#### DATA FOR THIS EXERCISE

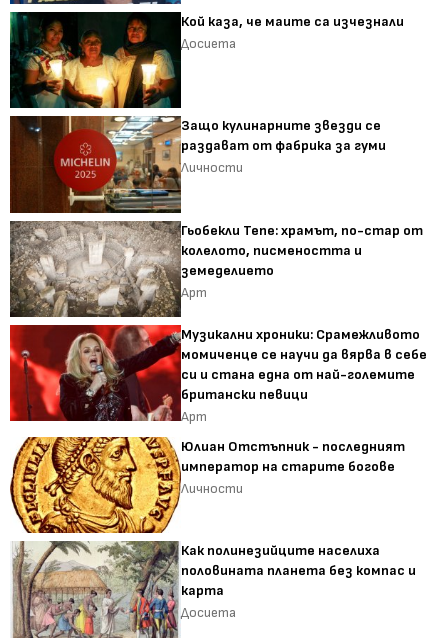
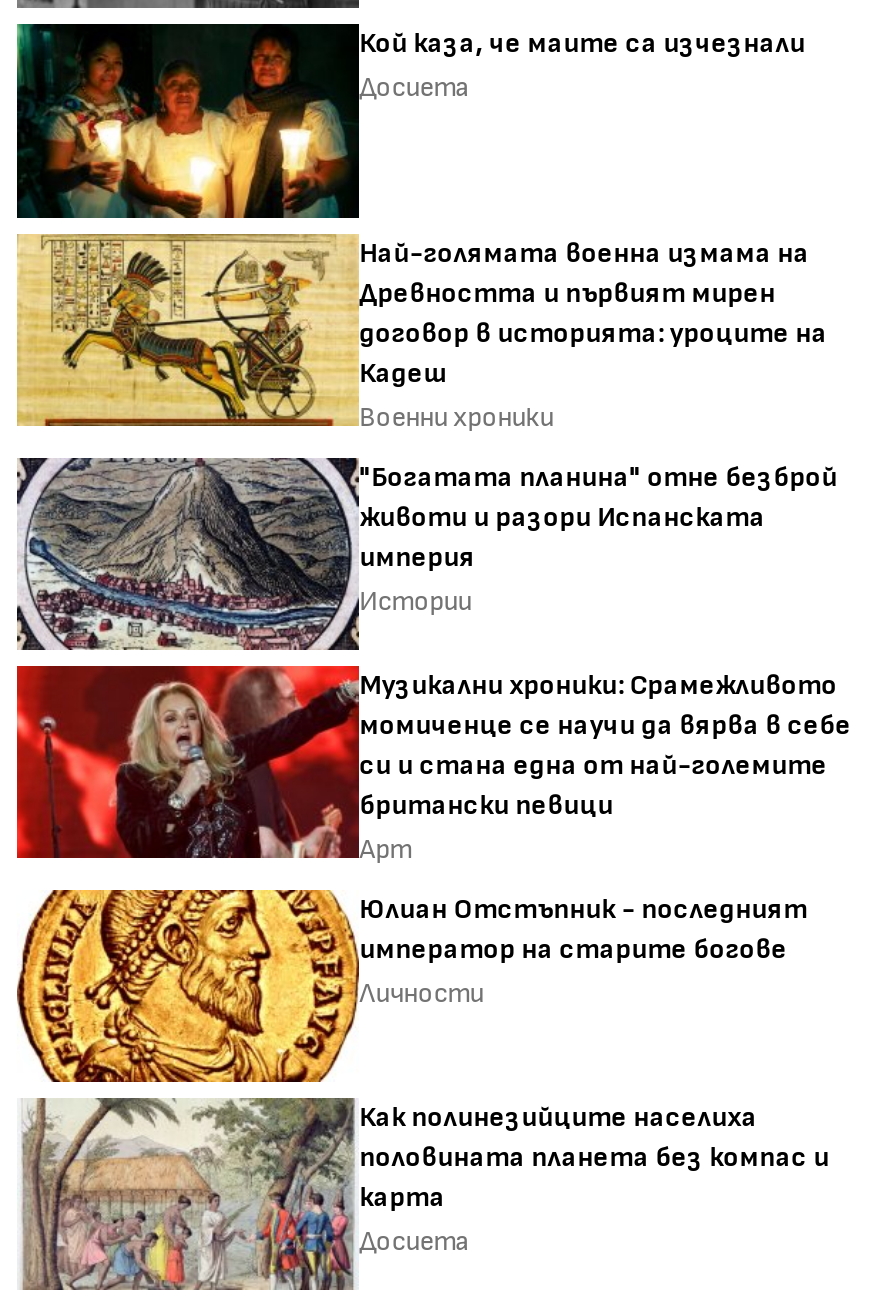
- [image]
- Защо кулинарните звезди се
- раздават от фабрика за гуми
- Личности
+ [image]
+ Най-голямата военна измама на
+ Древността и първият мирен
+ договор в историята: уроците на
+ Кадеш
+ Военни хроники

- [image]
- Гьобекли Тепе: храмът, по-стар от
- колелото, писмеността и
- земеделието
- Арт
+ [image]
+ "Богатата планина" отне безброй
+ животи и разори Испанската
+ империя
+ Истории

########

_EXERCISE DETAILS_: In the copy you write, the data above must appear exactly, with no pictures.

_SOLUTION TO THIS PROBLEM_:
- [image]
- Защо кулинарните звезди се
- раздават от фабрика за гуми
- Личности
+ [image]
+ Най-голямата военна измама на
+ Древността и първият мирен
+ договор в историята: уроците на
+ Кадеш
+ Военни хроники

- [image]
- Гьобекли Тепе: храмът, по-стар от
- колелото, писмеността и
- земеделието
- Арт
+ [image]
+ "Богатата планина" отне безброй
+ животи и разори Испанската
+ империя
+ Истории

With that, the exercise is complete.